Thank you, Mario, but our protein is in another configuration!
By Thoreau
University of Washington researchers have developed a computer game that folds proteins. Yes, really.
Protein folding is a tough problem. You’ve got this long chain of amino acids, and somehow they come together to take on a particular shape. And they do this every time a cell produces the protein. You’d think that a long chain of molecules would try all sorts of random configurations, but somehow they always form the same pattern. It’s hard to understand why, because all of the molecules are interacting with each other in very complicated ways, so you have to solve an equation that could involve hundreds or thousands of forces. Some computers are having luck folding a few proteins, but it’s slow.
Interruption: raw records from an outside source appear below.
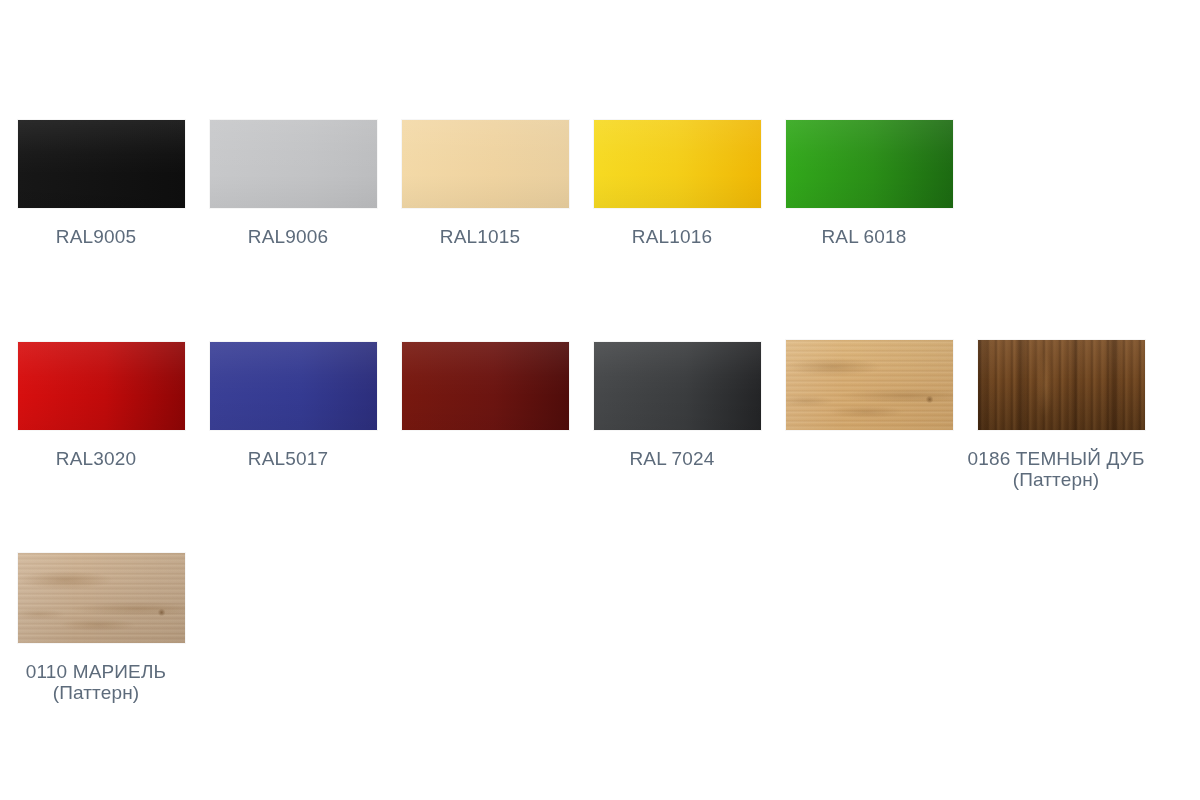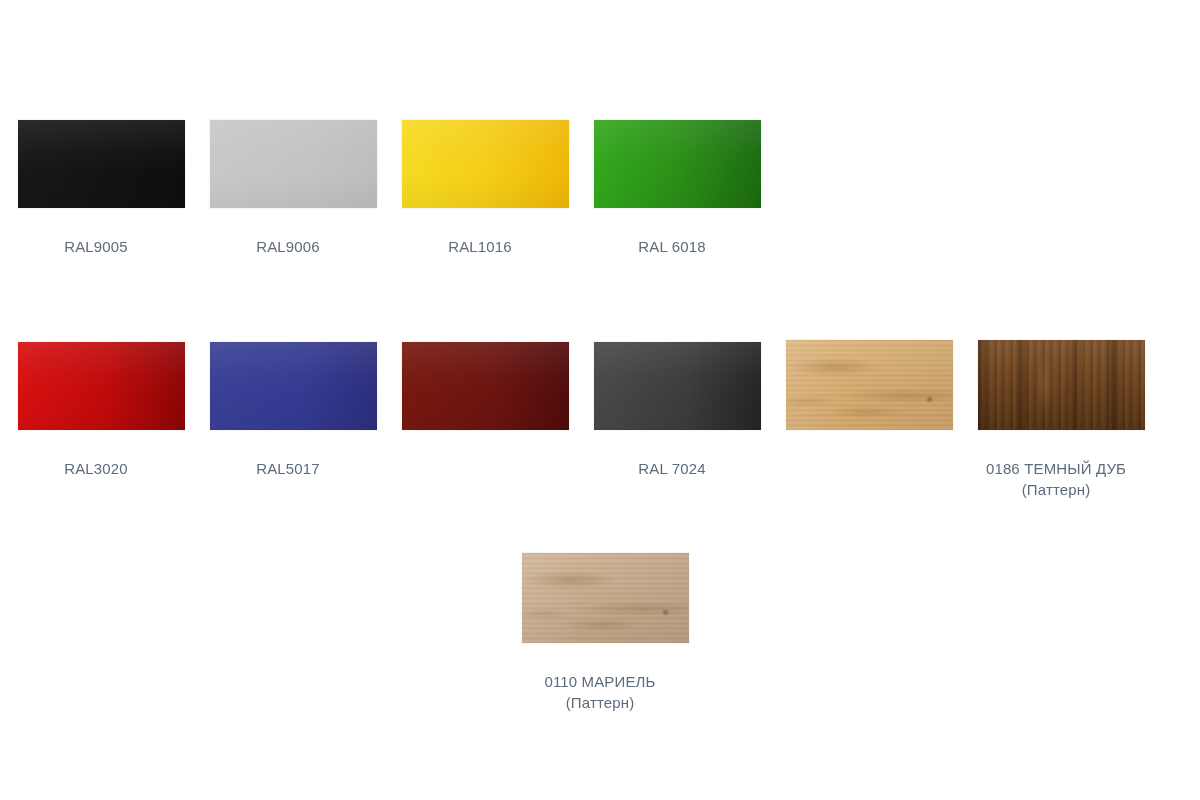"RAL9005" .chip-label { font-size: 15px -> 19px; margin-top: 28px -> 18px }
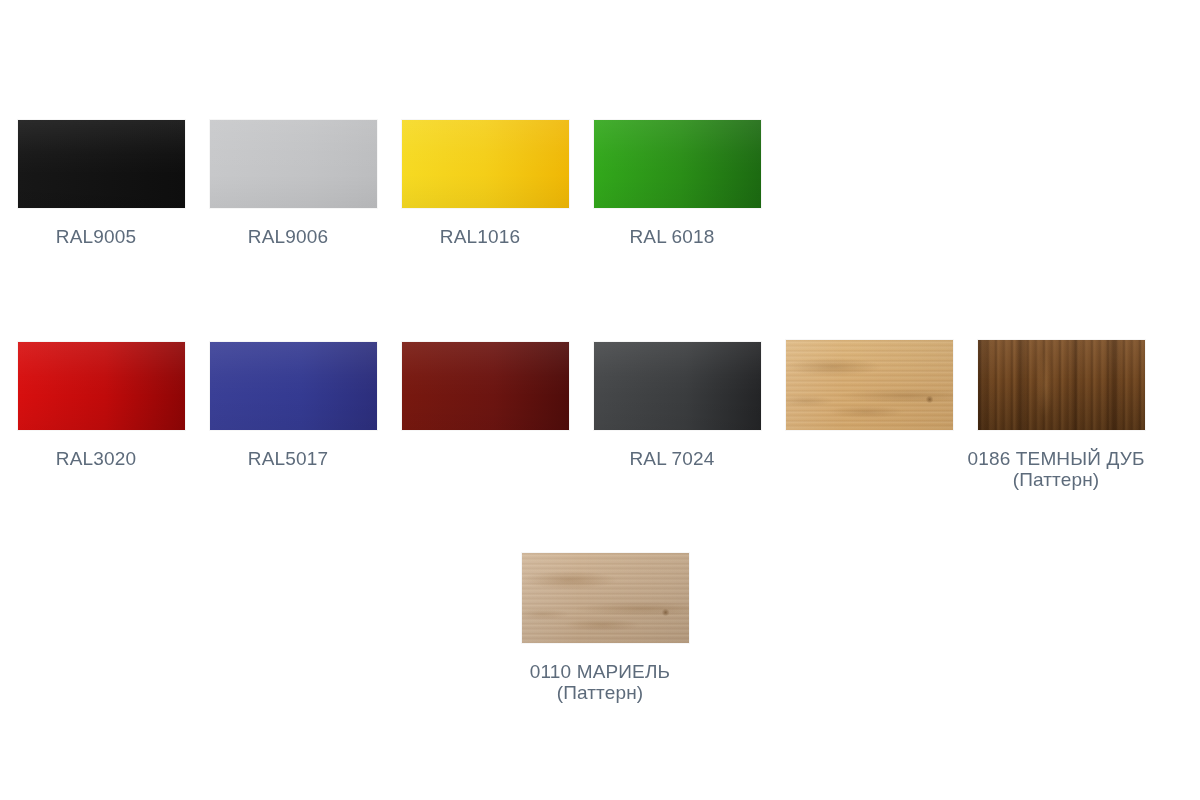"RAL1015" div.swatch-cell { html: none -> <div> <div> <div></div> </div> <div>RAL1015</div> </div> }
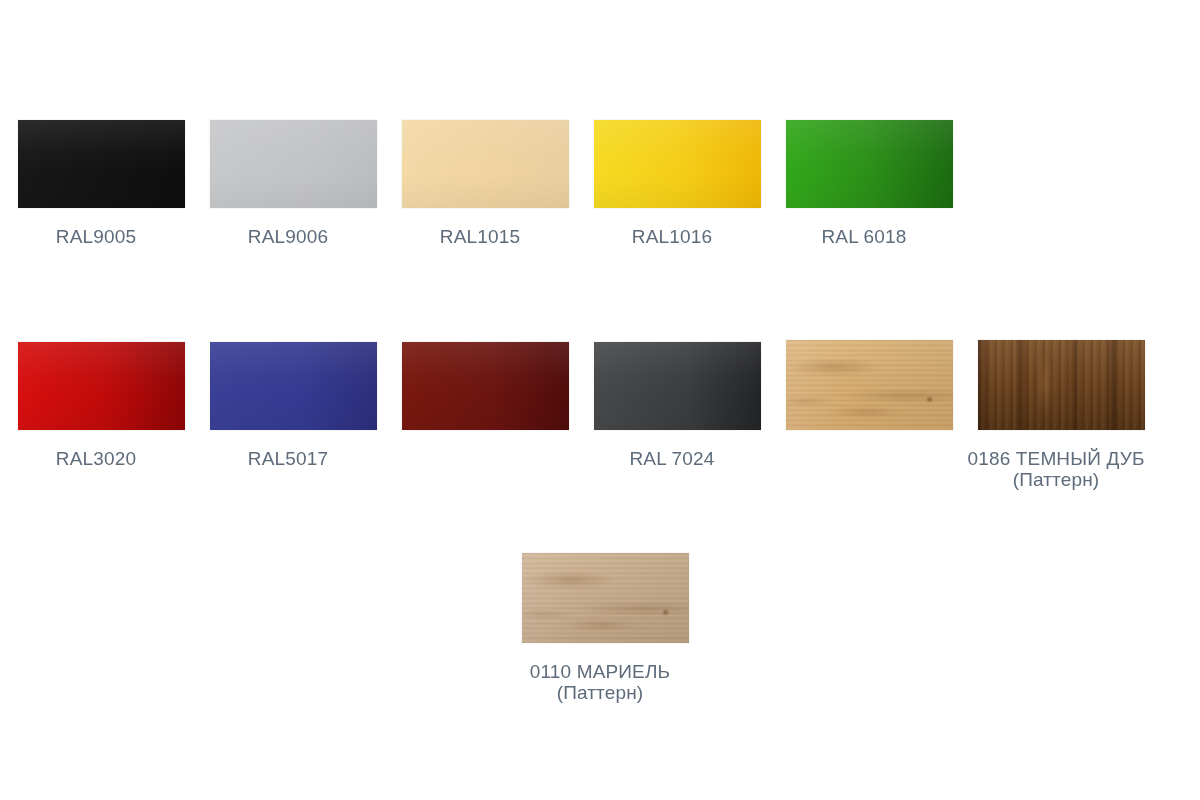"0110 МАРИЕЛЬ" .swatch-row.row-2 { justify-content: center -> none }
The researchers theorized that people are very good at playing games and picking out the most efficient way to do something. Good gamers intuitively know which traps to avoid. So they designed a game where you try to fold up a molecule into the most stable shape (the one where the forces all cancel and the energy is at a minimum). They tested it on some proteins with known structures, and they got good results. Now they’re trying proteins with unknown structures.
So to all my students, I say “Go and play more video games! Do something useful for science!”
I predict that we’ll start seeing research article titles like “PWNAGE of Matrix Metalloprotease 9 Structure! SW33T!” by DoneGeneMaster11 et. al.